Deux mois sans voir le visage du président camerounais, huit mois après sa réélection pour un huitième mandat, une situation qui interroge.
Pour Benoit Ndong Soumeth, ministre chargé de mission à la Présidence, cette absence n’a rien d’illégal. « Une population peut, par affection, souhaiter savoir ce qu’il en est de son dirigeant. Le ministre directeur du Cabinet civil a indiqué que tout va bien. Sa déclaration est la plus à même de rassurer l’ensemble des Camerounais. Il n’y a ni exception ni urgence », explique-t-il.
Roger Justin Noah, secrétaire général adjoint numéro un et secrétaire national à la communication par intérim du MRC, parti d’opposition mené par Maurice Kamto, voit les choses autrement. Selon lui, l’opacité entourant le séjour du président en Europe manque de respect envers les citoyens.

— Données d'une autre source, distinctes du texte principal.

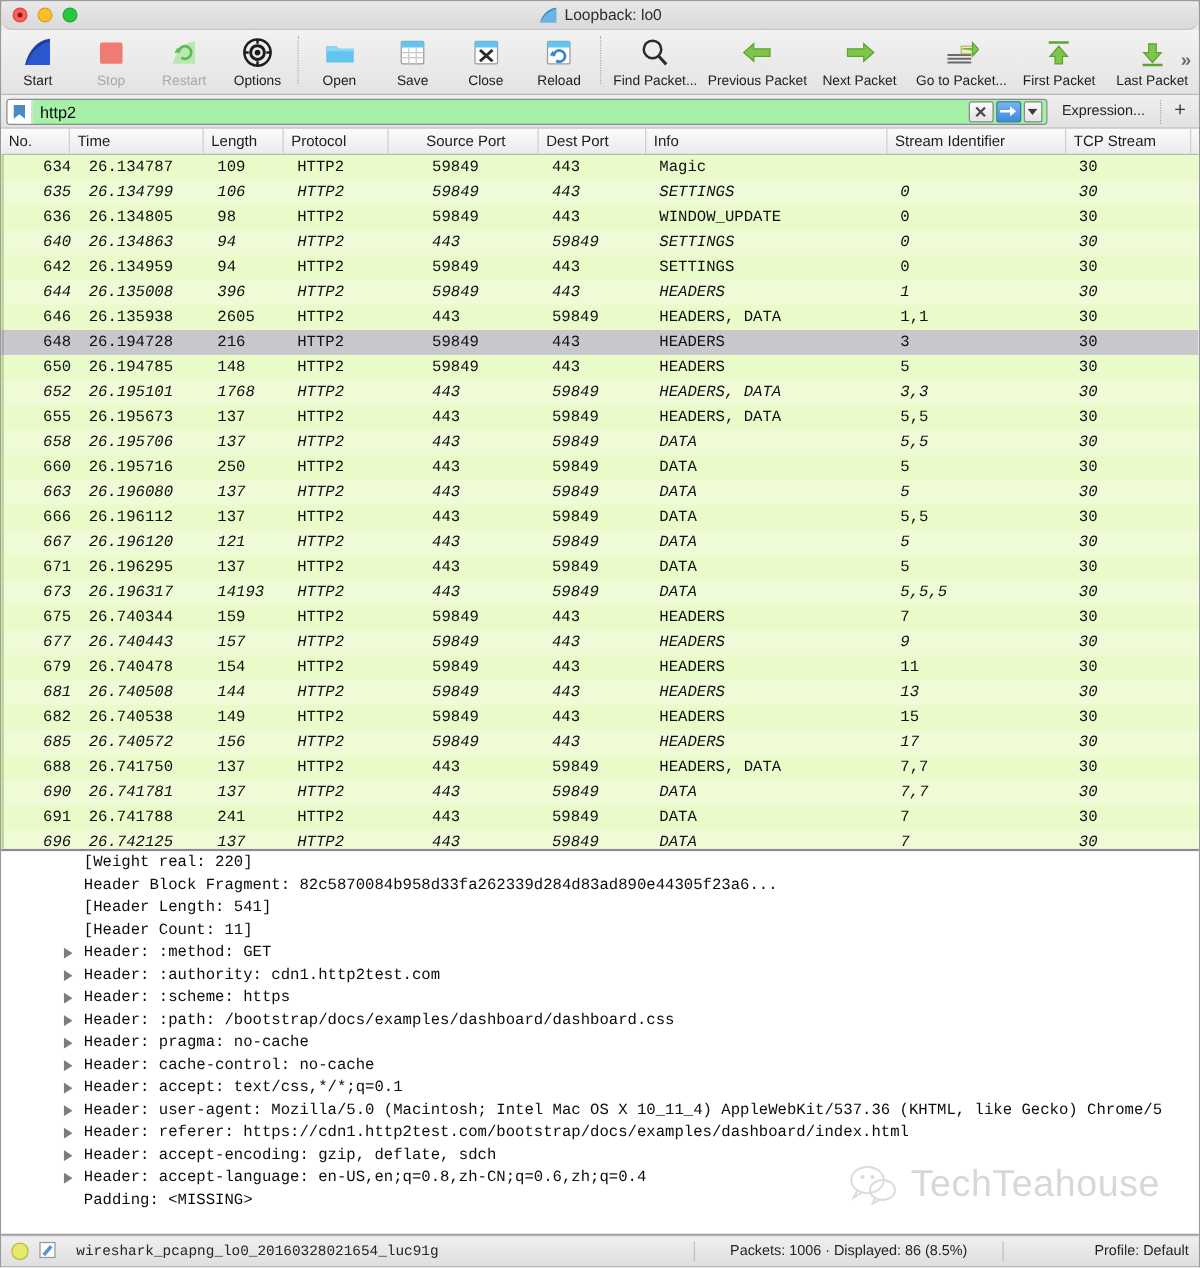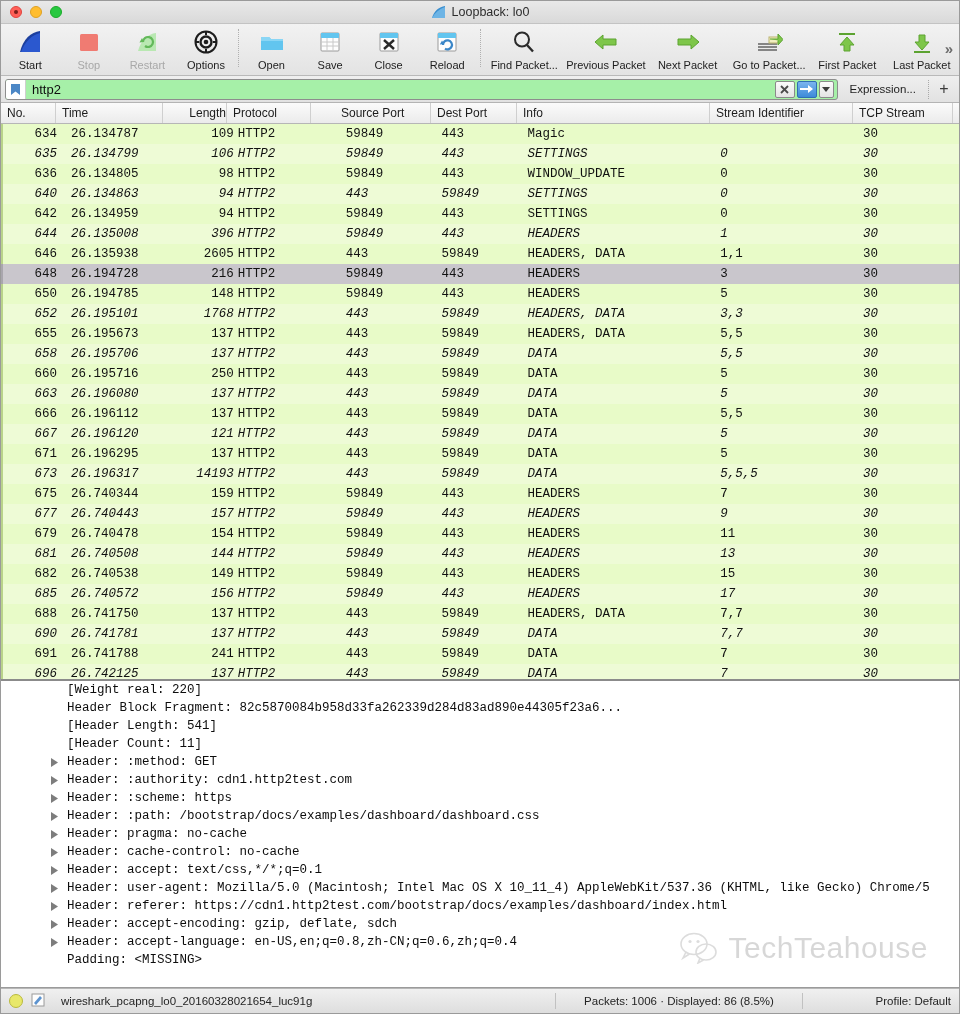"Loopback: lo0" .titlebar { border-radius: none -> 9px }
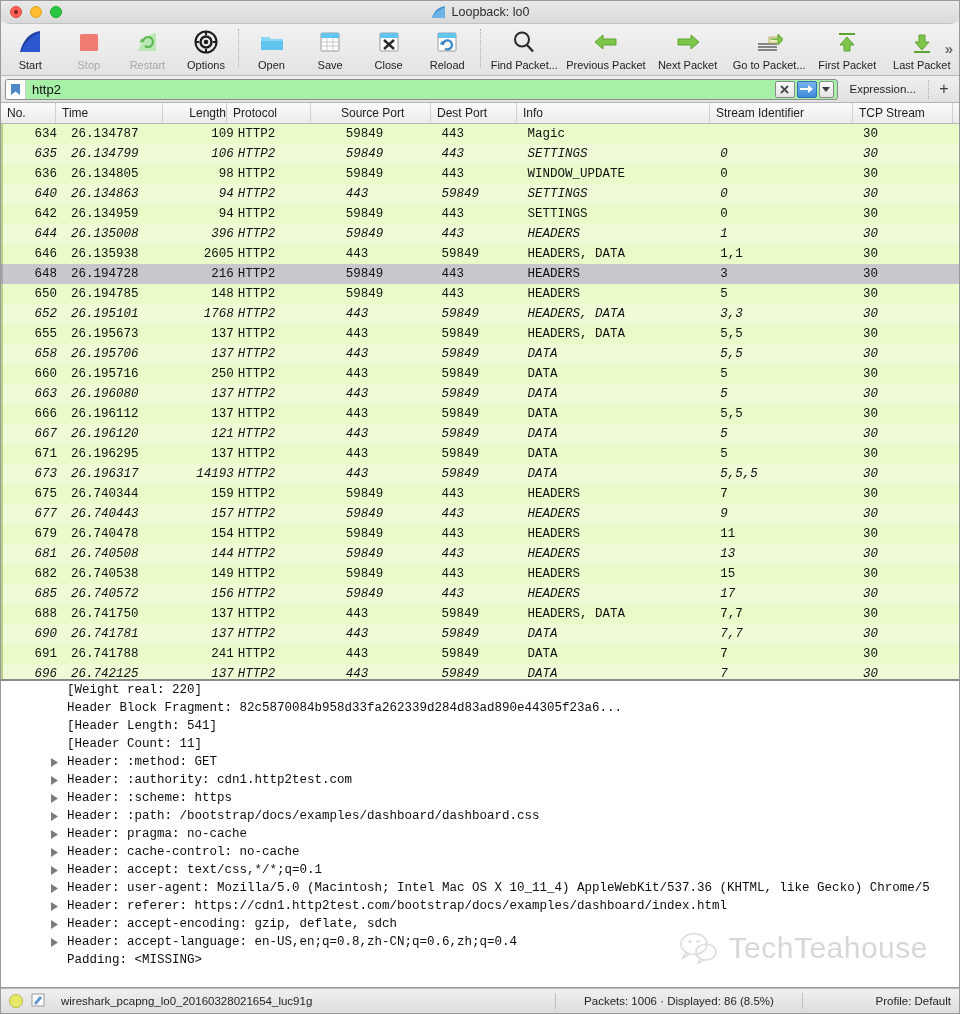"Length" .c-len { text-align: right -> none }
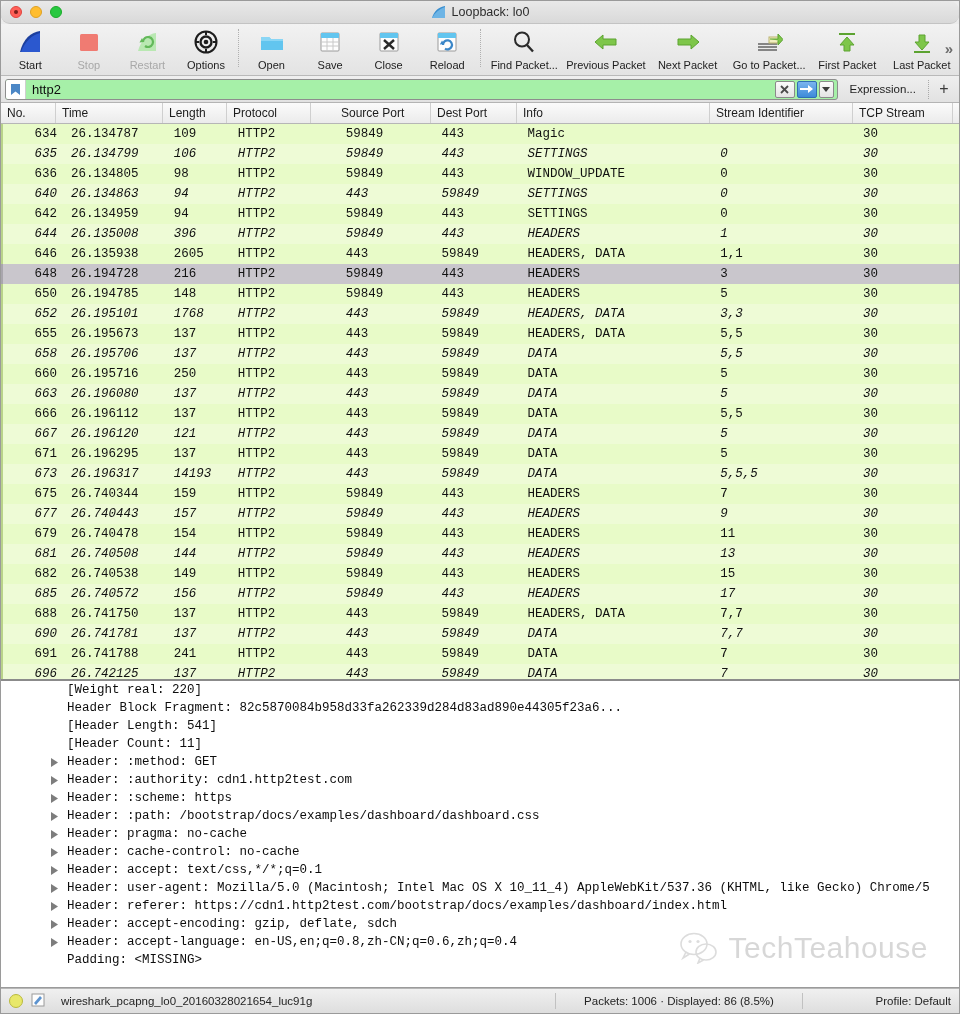"wireshark_pcapng_lo0_20160328021654_luc9" .sb-file { font-family: none -> Liberation Mono, monospace }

« Le peuple camerounais mérite des explications »
« Pourquoi avoir truqué le processus électoral pour s’absenter des semaines durant ? Si des problèmes de santé le justifient, le peuple camerounais a le droit d’être informé. Il n’est pas acceptable de laisser planer le doute sur l’état de santé du président », dénonce-t-il.
Cabral Libii, troisième à la présidentielle d’octobre, balaie ces controverses. Pour lui, l’essentiel réside dans l’échéance de 2027. « Qu’il soit à l’étranger ou au Cameroun, la légalité reste la même. Au Cameroun, un vide juridique persiste. Je conseille à tous de se mobiliser pour les législatives et municipales à venir et de voter massivement contre ce régime », lance l’opposant.
Le député du PCRN mise sur un changement de majorité pour réformer les dispositions encadrant les séjours présidentiels à l’étranger.